Who we are — what we fly — and where we are going
Our steed for this adventure is the Aeronca 7AC Champ — a beloved taildragger from the golden age of personal aviation. Introduced in 1945, the Champ is lightweight, nimble, and perfectly happy hopping between the short, grass-friendly runways scattered across Wisconsin.
With a cruise speed around 75–80 mph and a reputation for being forgiving in the air, the Champ is the ideal companion for a cross-country airport crawl. Simple, reliable, and honest — just like Wisconsin itself.
A pilot with a love for small airports, old airplanes, and the kind of flying that doesn’t need a flight plan — and a navigator who keeps the charts handy, the camera ready, and the adventure on track. The navigator handles route planning, weather checks, and spotting every airport from the right seat — all while documenting the journey along the way. Based out of northern Illinois, close enough to the Wisconsin border that crossing it by air feels like a weekly tradition.
This project grew from a simple question: What if we visited every single airport in Wisconsin? Not the big commercial hubs — but the grass strips, the lakeside fields, the runways tucked behind dairy farms. One Champ, two seats, 118 airports. All of Wisconsin!
When your airplane is a two-seat taildragger, every pound counts. Here’s what makes the cut: a lightweight tent, a compact sleeping bag, tie-down ropes and stakes, a headset, sectional charts, a camera, a fuel tester, and a small duffel bag with a change of clothes.
No autopilot, no GPS panel, no baggage compartment to speak of — just the essentials crammed behind the rear seat. If it doesn’t fit in the Champ, it doesn’t come.

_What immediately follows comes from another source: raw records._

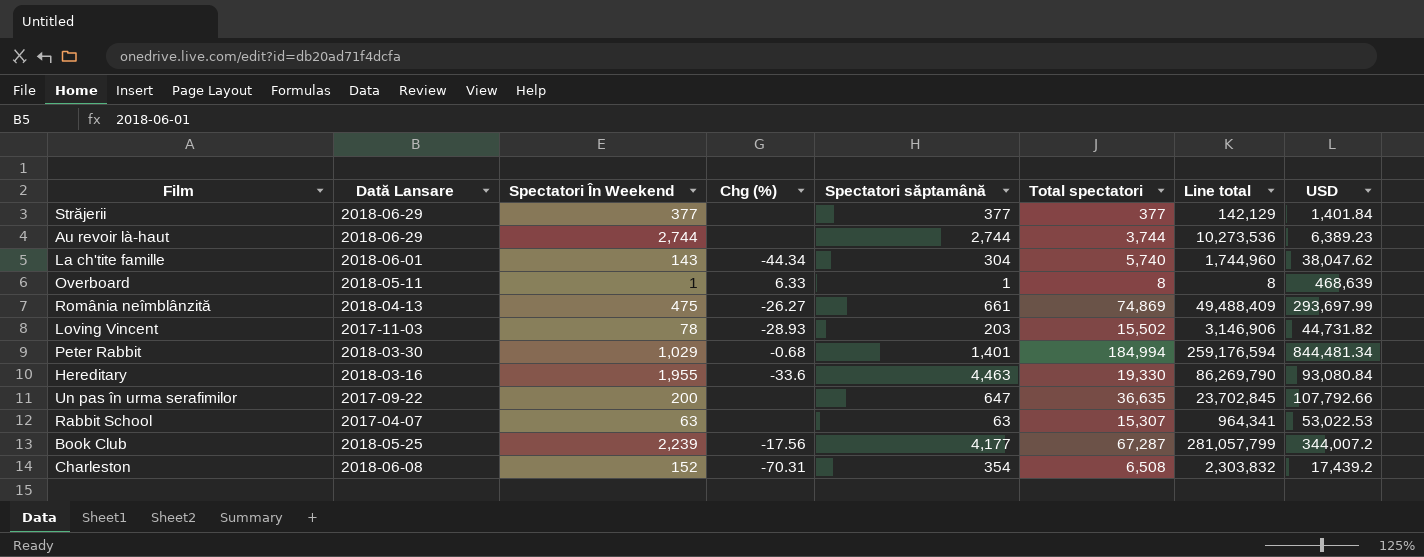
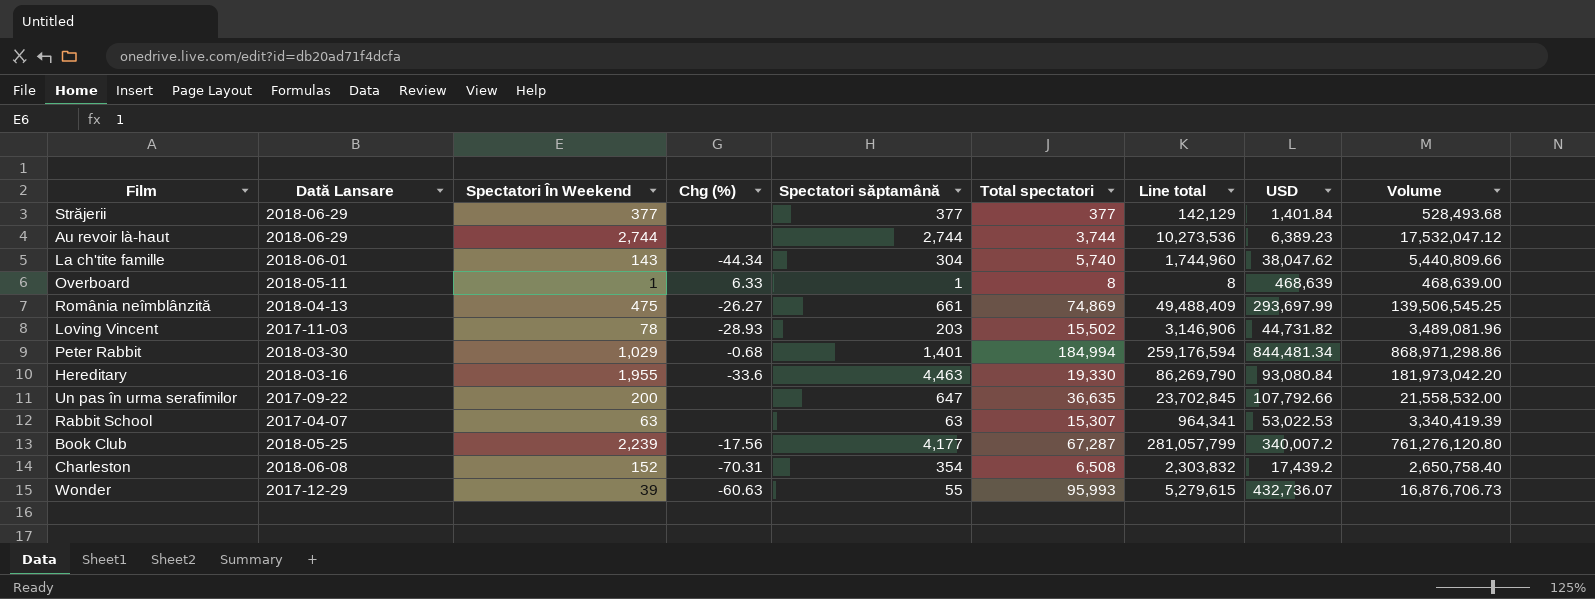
column Volume | formula: none -> [Spectatori În Weekend] * [USD]
Book Club | USD: 344,007.2 -> 340,007.2
row Wonder: none -> 2017-12-29 | 39 | -60.63 | 55 | 95,993 | 5,279,615 | 432,736.07 | 16,876,706.73

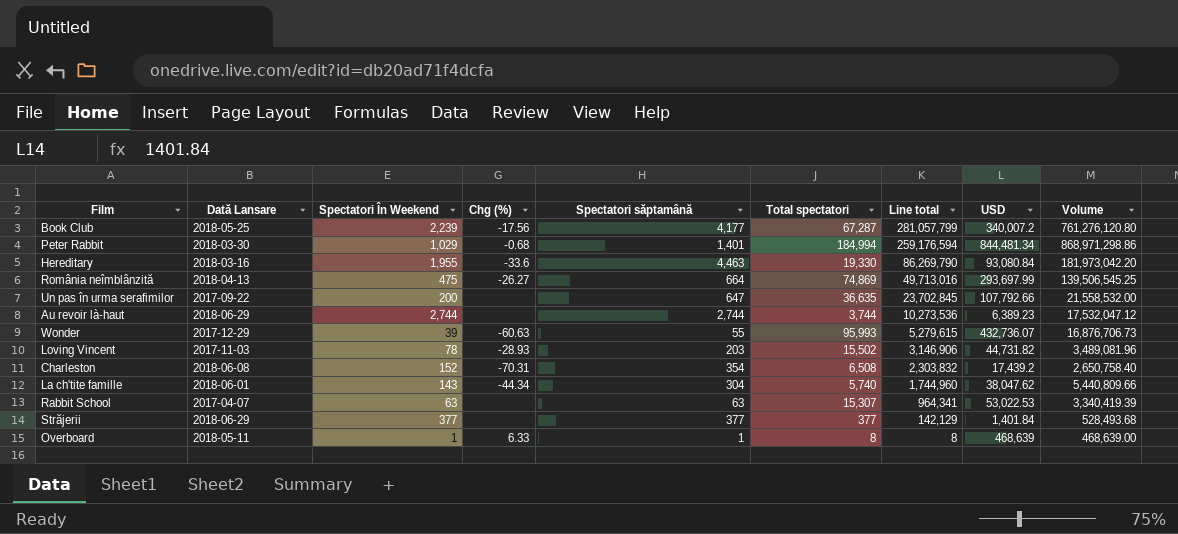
row order: none -> Line total descending
România neîmblânzită | Spectatori săptamână: 661 -> 664
România neîmblânzită | Line total: 49,488,409 -> 49,713,016

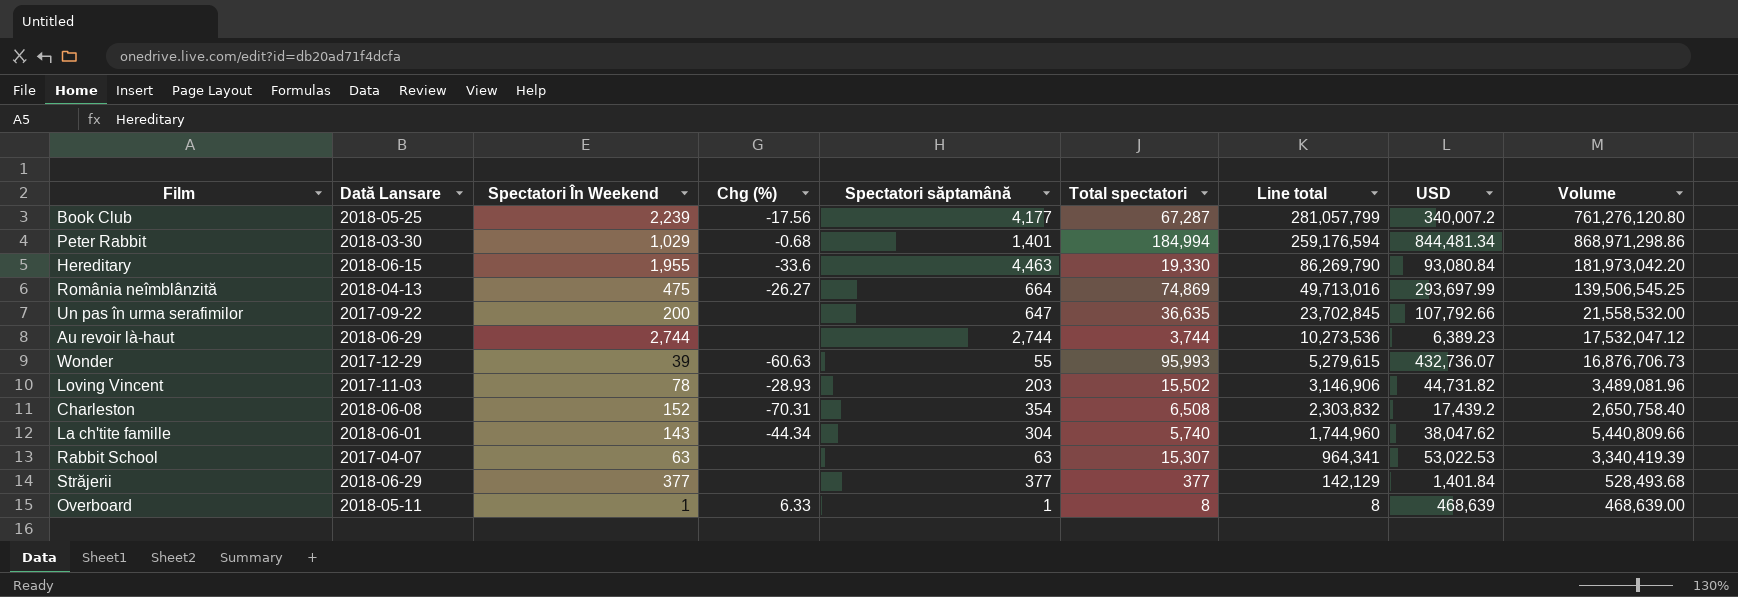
Hereditary | Dată Lansare: 2018-03-16 -> 2018-06-15

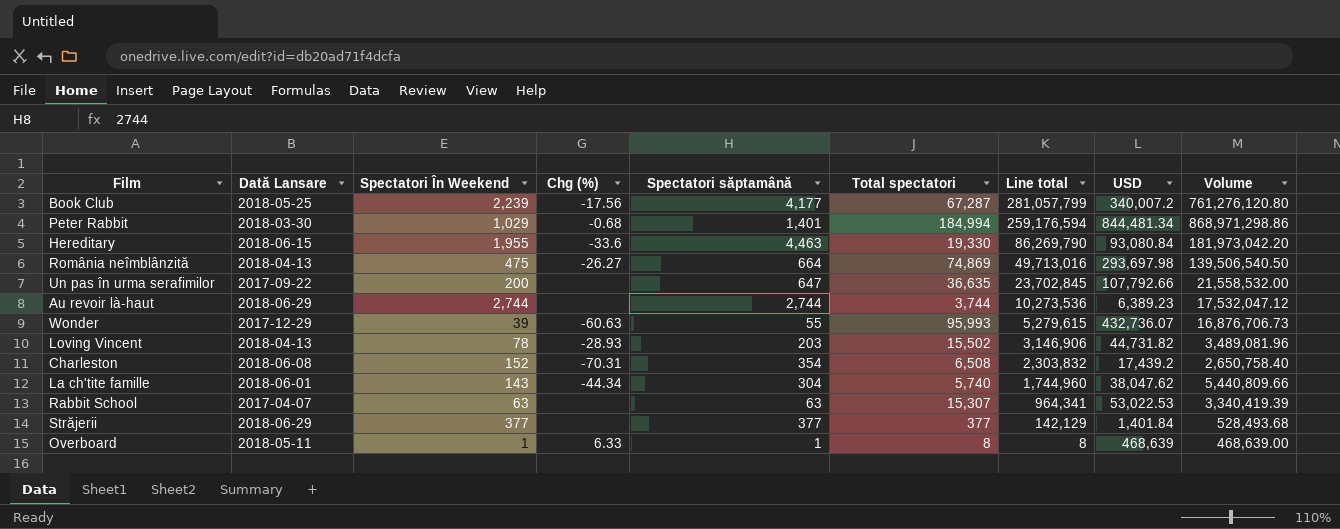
România neîmblânzită | USD: 293,697.99 -> 293,697.98
România neîmblânzită | Volume: 139,506,545.25 -> 139,506,540.50
Loving Vincent | Dată Lansare: 2017-11-03 -> 2018-04-13

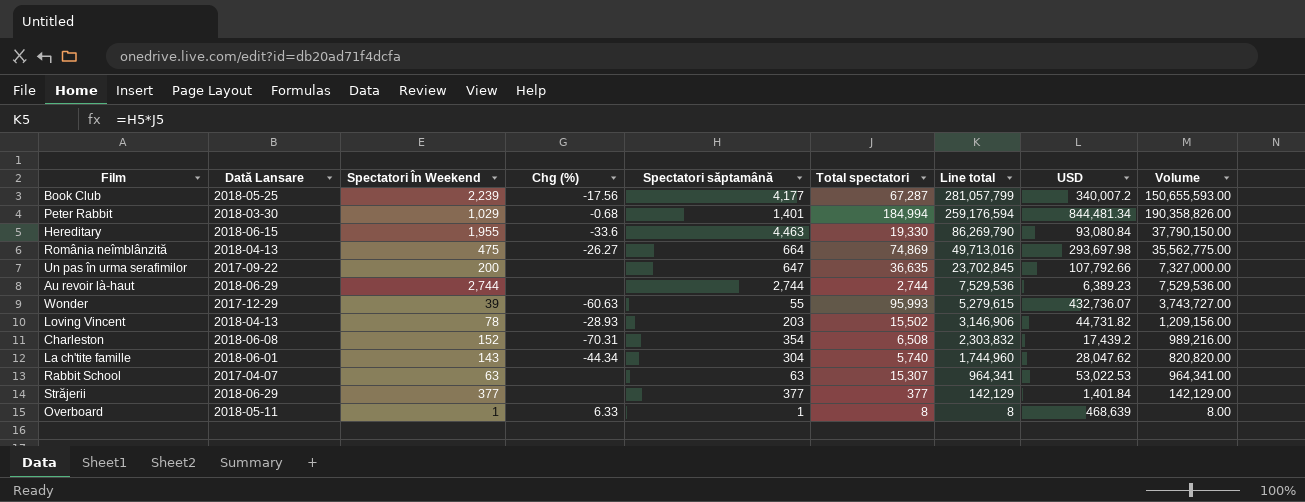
column Volume | formula: [Spectatori În Weekend] * [USD] -> [Spectatori În Weekend] * [Total spectatori]
Au revoir là-haut | Total spectatori: 3,744 -> 2,744
Au revoir là-haut | Line total: 10,273,536 -> 7,529,536
La ch'tite famille | USD: 38,047.62 -> 28,047.62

This isn’t a race and it isn’t a record attempt. It’s a slow, low-altitude tour of a beautiful state that’s best appreciated from a thousand feet up. Every landing is a chance to stretch your legs, meet someone new, and see a corner of Wisconsin most people drive right past.
Some legs are barely three miles. Others stretch across sixty. Together they add up to 2,435 miles of grass runways, lakeside approaches, river valley fly-overs, and Northwoods scenery that makes the whole thing worth doing.